DATA EXCERPTS.
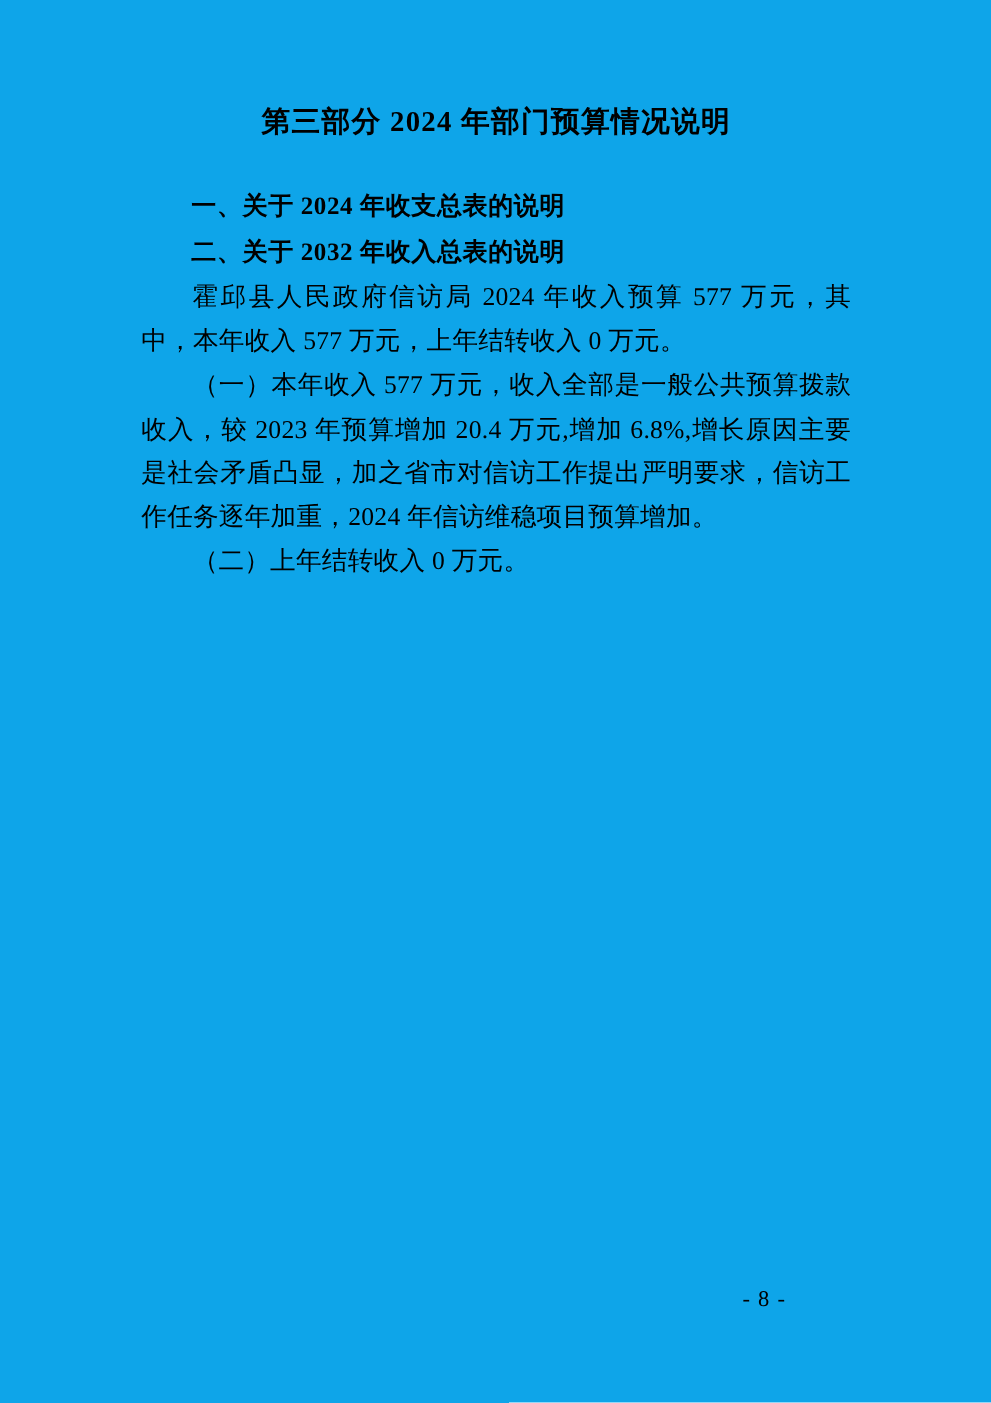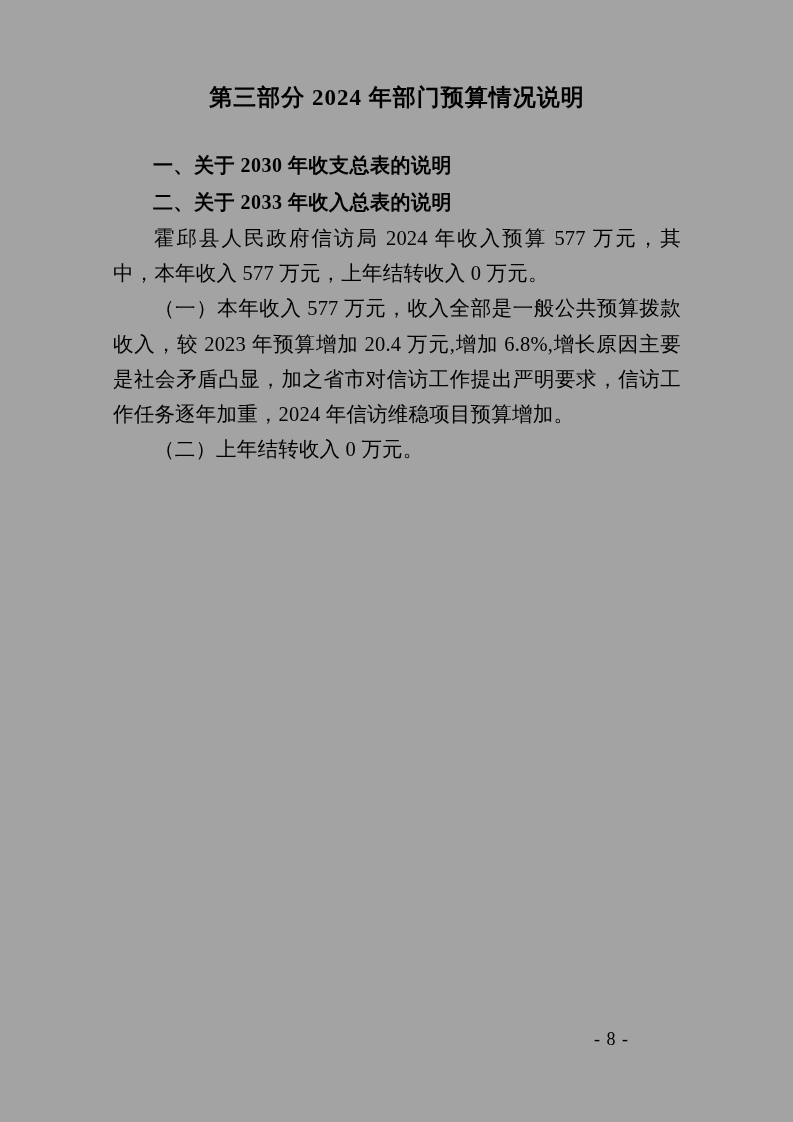--- a/index.html
+++ b/index.html
@@ -16,7 +16,7 @@
     width: 793px;
     height: 1122px;
     margin: 0 auto;
-    background: #a3a3a3;
+    background: #0ea5e9;
     box-sizing: border-box;
     overflow: hidden;
   }

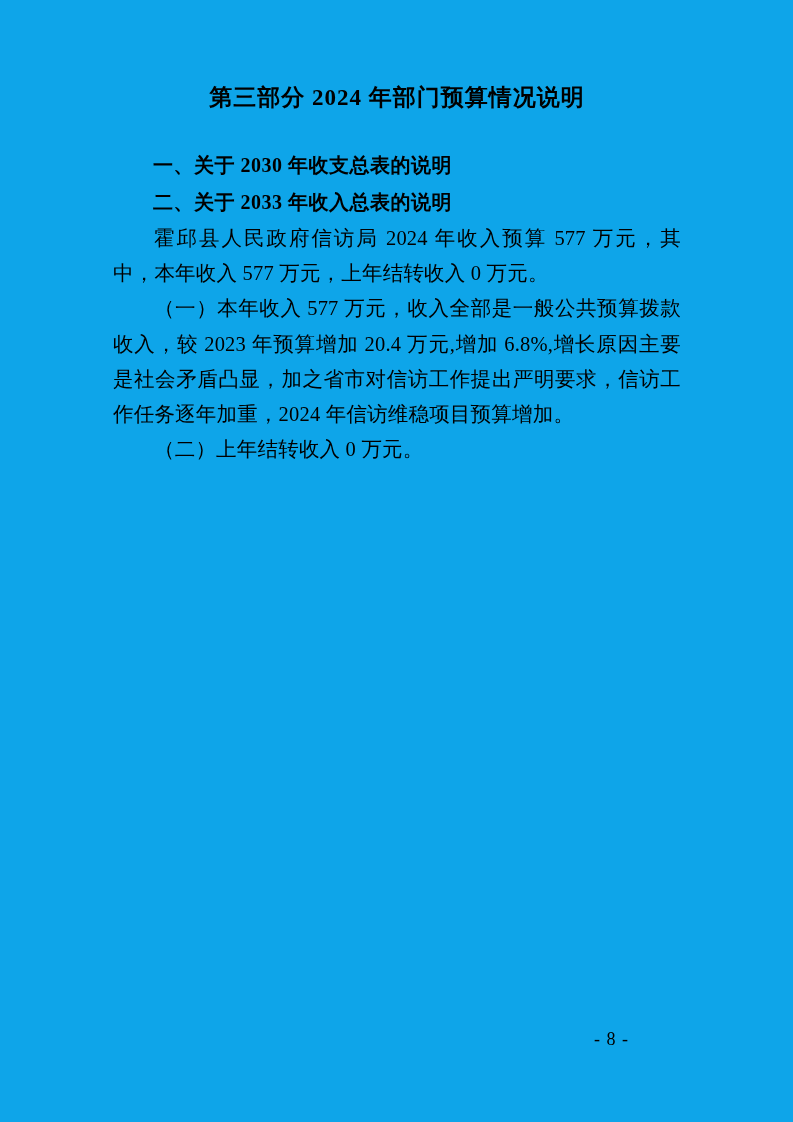--- a/index.html
+++ b/index.html
@@ -73,7 +73,7 @@
 
     <div class="doc-title">第三部分  2024 年部门预算情况说明</div>
 
-    <div class="section-heading">一、关于 2030 年收支总表的说明</div>
+    <div class="section-heading">一、关于 2024 年收支总表的说明</div>
 
 
     <div class="section-heading">二、关于 2033 年收入总表的说明</div>

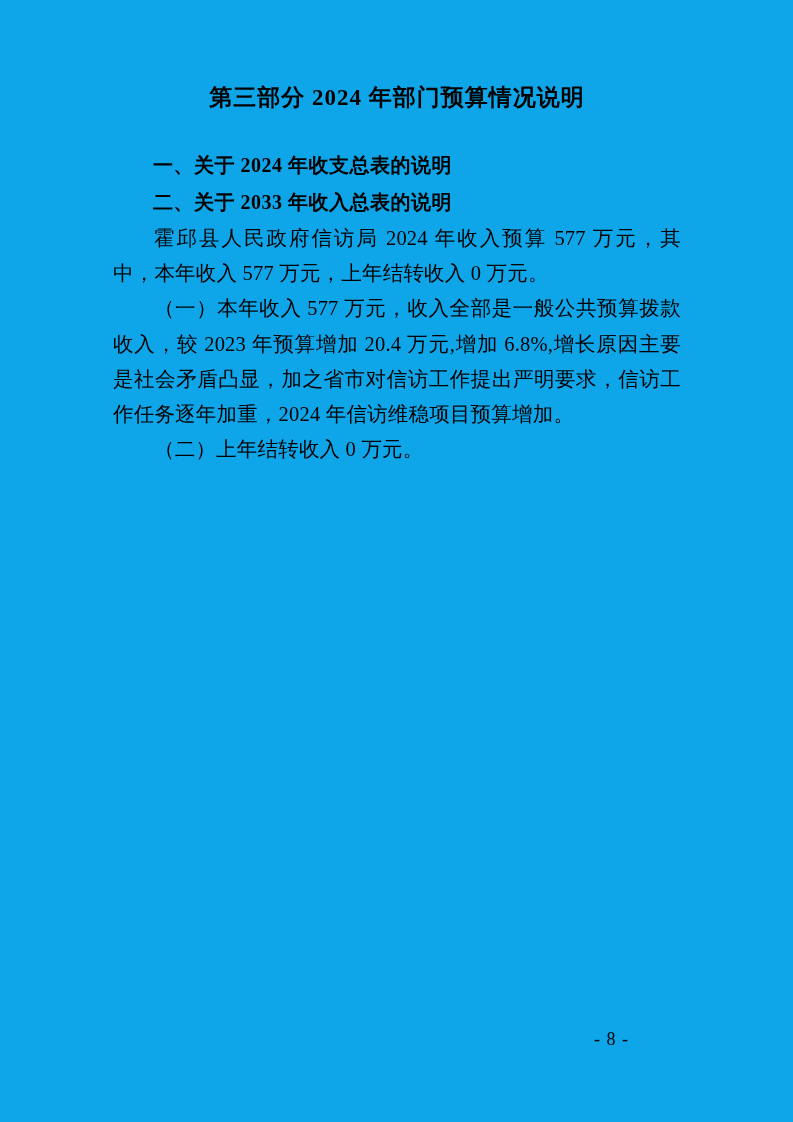--- a/index.html
+++ b/index.html
@@ -76,7 +76,7 @@
     <div class="section-heading">一、关于 2024 年收支总表的说明</div>
 
 
-    <div class="section-heading">二、关于 2033 年收入总表的说明</div>
+    <div class="section-heading">二、关于 2032 年收入总表的说明</div>
 
     <p class="para">霍邱县人民政府信访局 2024 年收入预算 577 万元，其中，本年收入 577 万元，上年结转收入 0 万元。</p>
 

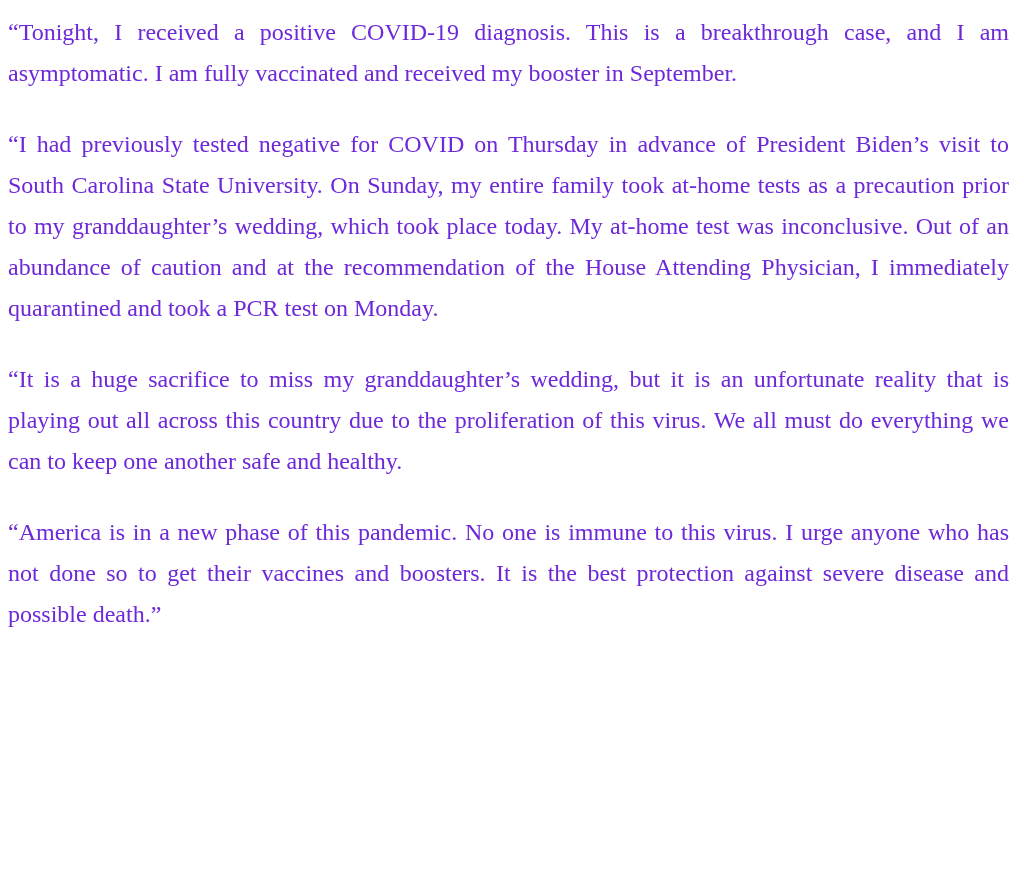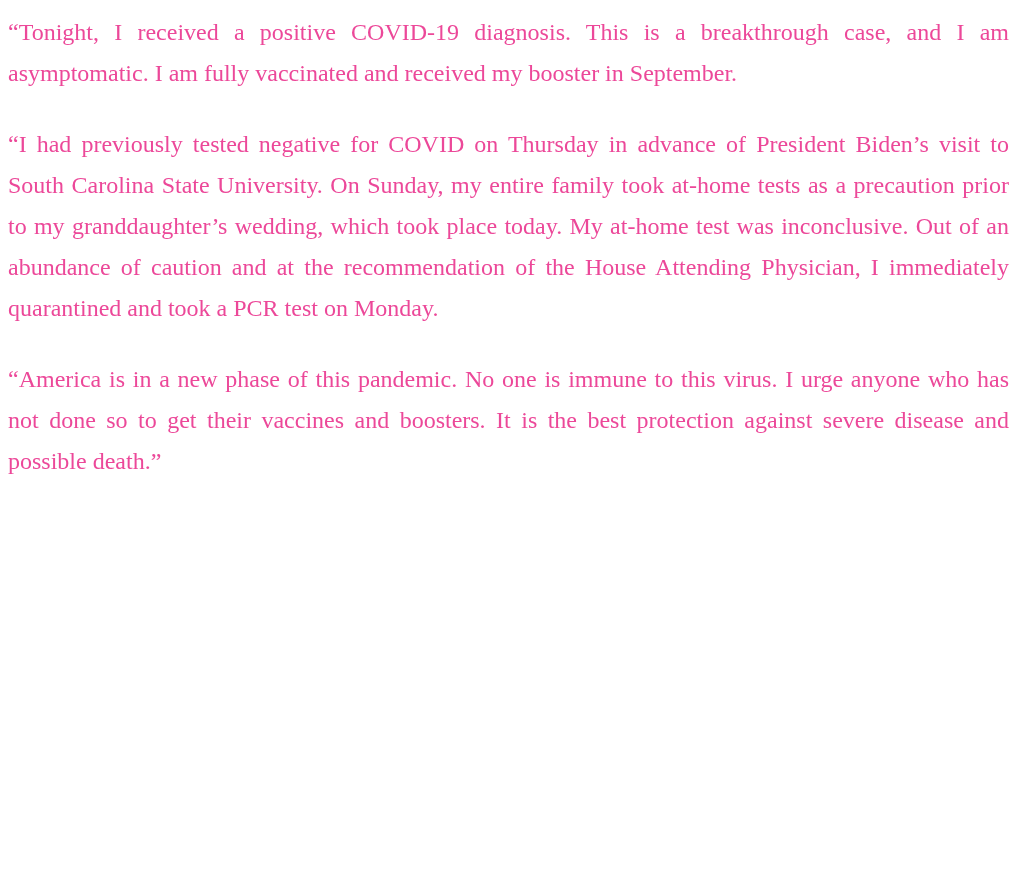--- a/index.html
+++ b/index.html
@@ -16,7 +16,7 @@
     height: 872px;
     padding: 12px 15px 20px 8px;
     background: #ffffff;
-    color: #ec4899;
+    color: #6d28d9;
     font-family: "Liberation Serif", "DejaVu Serif", serif;
     font-size: 24px;
     line-height: 41px;

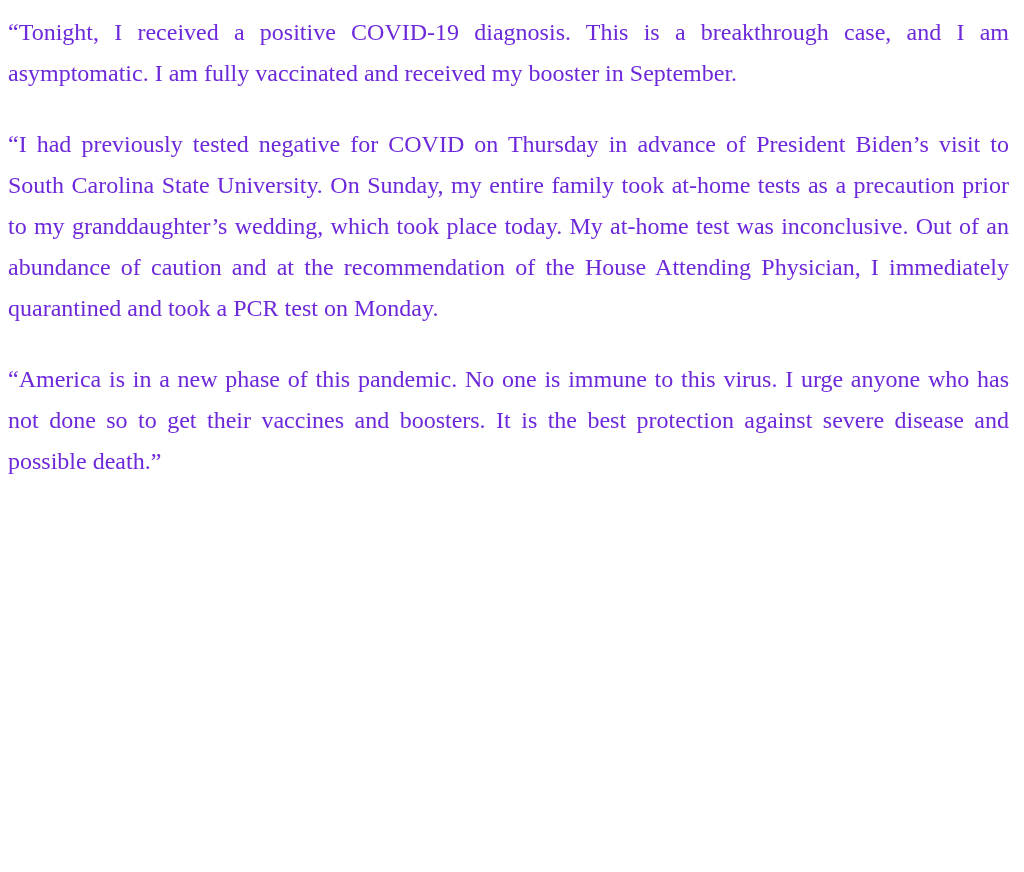--- a/index.html
+++ b/index.html
@@ -36,6 +36,7 @@
 <main class="page">
   <p class="para">“Tonight, I received a positive COVID-19 diagnosis. This is a breakthrough case, and I am asymptomatic. I am fully vaccinated and received my booster in September.</p>
   <p class="para">“I had previously tested negative for COVID on Thursday in advance of President Biden’s visit to South Carolina State University.  On Sunday, my entire family took at-home tests as a precaution prior to my granddaughter’s wedding, which took place today. My at-home test was inconclusive. Out of an abundance of caution and at the recommendation of the House Attending Physician, I immediately quarantined and took a PCR test on Monday.</p>
+  <p class="para">“It is a huge sacrifice to miss my granddaughter’s wedding, but it is an unfortunate reality that is playing out all across this country due to the proliferation of this virus. We all must do everything we can to keep one another safe and healthy.</p>
   <p class="para">“America is in a new phase of this pandemic. No one is immune to this virus. I urge anyone who has not done so to get their vaccines and boosters. It is the best protection against severe disease and possible death.”</p>
 </main>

PROBLEM STATEMENT. Using the records above, print exactly the run of lines that starts with the line with "box-sizing: border-box;" and goes on through the line with "-76,7 +76,7 @@", pictures excluded.

ANSWER TO THIS TASK.
     box-sizing: border-box;
     overflow: hidden;
   }

--- a/index.html
+++ b/index.html
@@ -73,7 +73,7 @@
 
     <div class="doc-title">第三部分  2024 年部门预算情况说明</div>
 
-    <div class="section-heading">一、关于 2030 年收支总表的说明</div>
+    <div class="section-heading">一、关于 2024 年收支总表的说明</div>
 
 
     <div class="section-heading">二、关于 2033 年收入总表的说明</div>

--- a/index.html
+++ b/index.html
@@ -76,7 +76,7 @@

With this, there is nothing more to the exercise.